--- EXCERPTED RECORDS ---

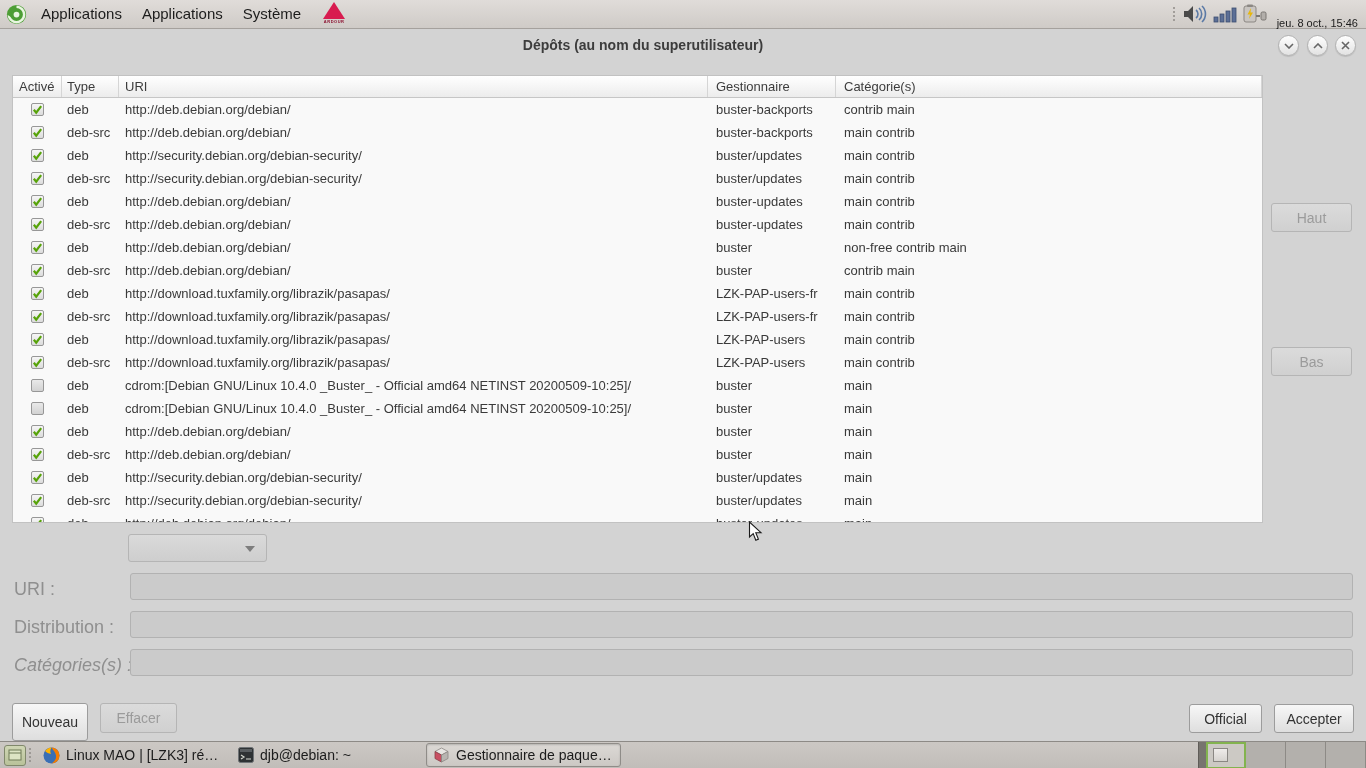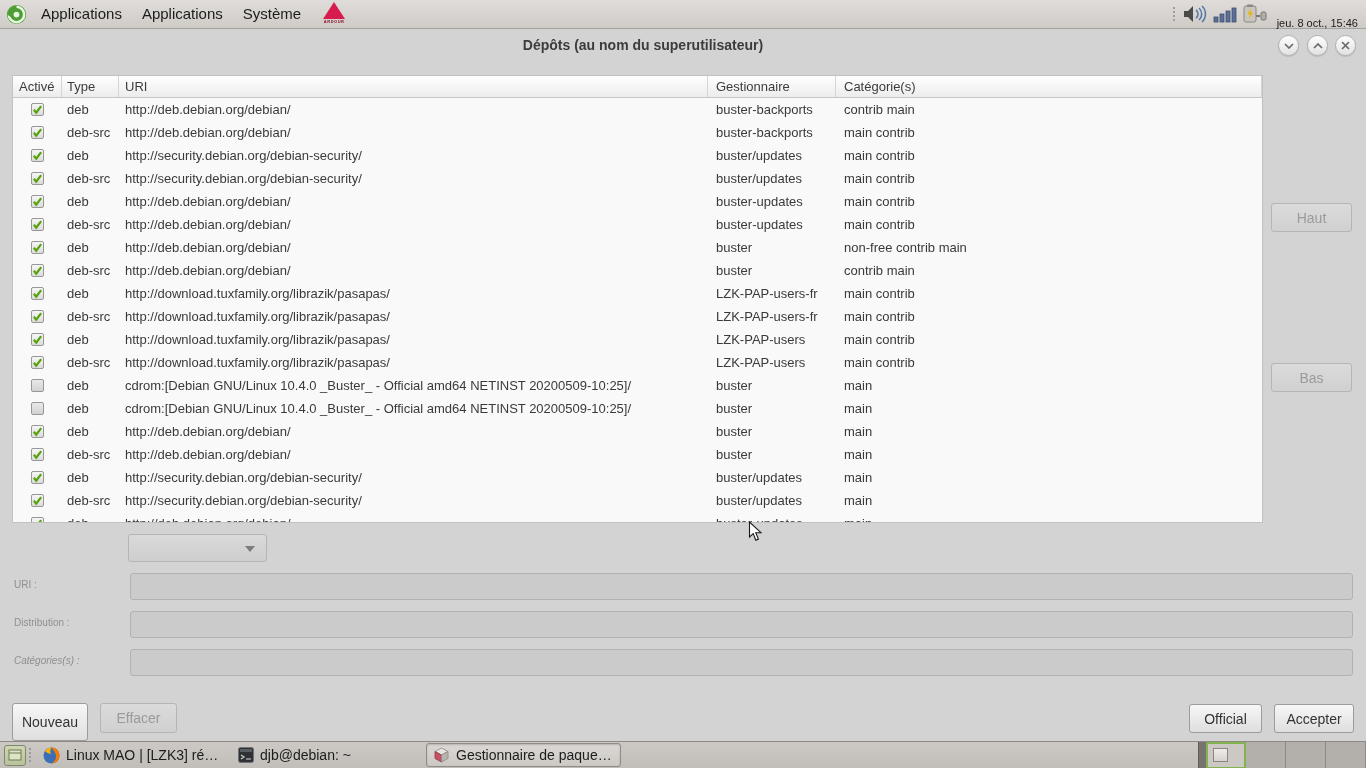--- a/index.html
+++ b/index.html
@@ -56,7 +56,7 @@
     color:#333; display:flex; align-items:center; justify-content:center; }
   .btn.disabled { background:linear-gradient(#dbdbdb,#d0d0d0); border-color:#b5b5b5; color:#9b9b9b; }
   .btn-haut { left:1271px; top:174px; width:81px; height:29px; }
-  .btn-bas  { left:1271px; top:334px; width:81px; height:29px; }
+  .btn-bas  { left:1271px; top:318px; width:81px; height:29px; }
   .btn-nouveau { left:12px;  top:674px; width:76px; height:38px; }
   .btn-effacer { left:100px; top:674px; width:77px; height:30px; }
   .btn-annuler { left:1189px; top:675px; width:73px; height:29px; }

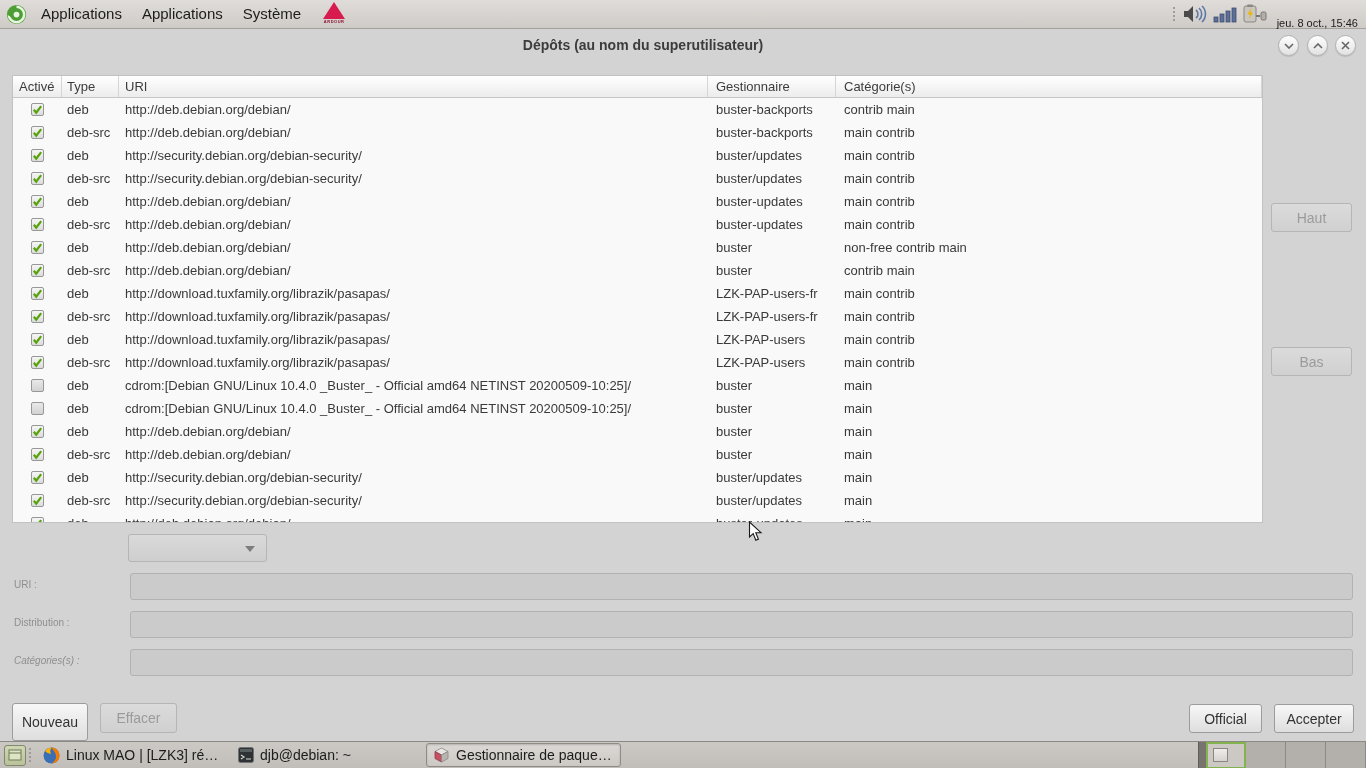--- a/index.html
+++ b/index.html
@@ -67,7 +67,7 @@
     background:linear-gradient(#dadada,#cecece); border:1px solid #b5b5b5; border-radius:3px; }
   .combo-arrow { position:absolute; right:11px; top:11px; width:0; height:0;
     border-left:5px solid transparent; border-right:5px solid transparent; border-top:6px solid #7d7d7d; }
-  .flabel { position:absolute; left:14px; font-size:10px; color:#8f8f8f; }
+  .flabel { position:absolute; left:14px; font-size:18px; color:#8f8f8f; }
   .finput { position:absolute; left:130px; width:1223px; height:27px;
     background:#cbcbcb; border:1px solid #b2b2b2; border-radius:3px;
     font-size:13px; color:#555; padding:0 6px; font-family:inherit; }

---

◆ **WORK INSTRUCTION**
Retype the full listing exactly; pictures stay out.

◆ **THE COMPLETED TASK**
--- a/index.html
+++ b/index.html
@@ -56,7 +56,7 @@
     color:#333; display:flex; align-items:center; justify-content:center; }
   .btn.disabled { background:linear-gradient(#dbdbdb,#d0d0d0); border-color:#b5b5b5; color:#9b9b9b; }
   .btn-haut { left:1271px; top:174px; width:81px; height:29px; }
-  .btn-bas  { left:1271px; top:334px; width:81px; height:29px; }
+  .btn-bas  { left:1271px; top:318px; width:81px; height:29px; }
   .btn-nouveau { left:12px;  top:674px; width:76px; height:38px; }
   .btn-effacer { left:100px; top:674px; width:77px; height:30px; }
   .btn-annuler { left:1189px; top:675px; width:73px; height:29px; }

--- a/index.html
+++ b/index.html
@@ -67,7 +67,7 @@
     background:linear-gradient(#dadada,#cecece); border:1px solid #b5b5b5; border-radius:3px; }
   .combo-arrow { position:absolute; right:11px; top:11px; width:0; height:0;
     border-left:5px solid transparent; border-right:5px solid transparent; border-top:6px solid #7d7d7d; }
-  .flabel { position:absolute; left:14px; font-size:10px; color:#8f8f8f; }
+  .flabel { position:absolute; left:14px; font-size:18px; color:#8f8f8f; }
   .finput { position:absolute; left:130px; width:1223px; height:27px;
     background:#cbcbcb; border:1px solid #b2b2b2; border-radius:3px;
     font-size:13px; color:#555; padding:0 6px; font-family:inherit; }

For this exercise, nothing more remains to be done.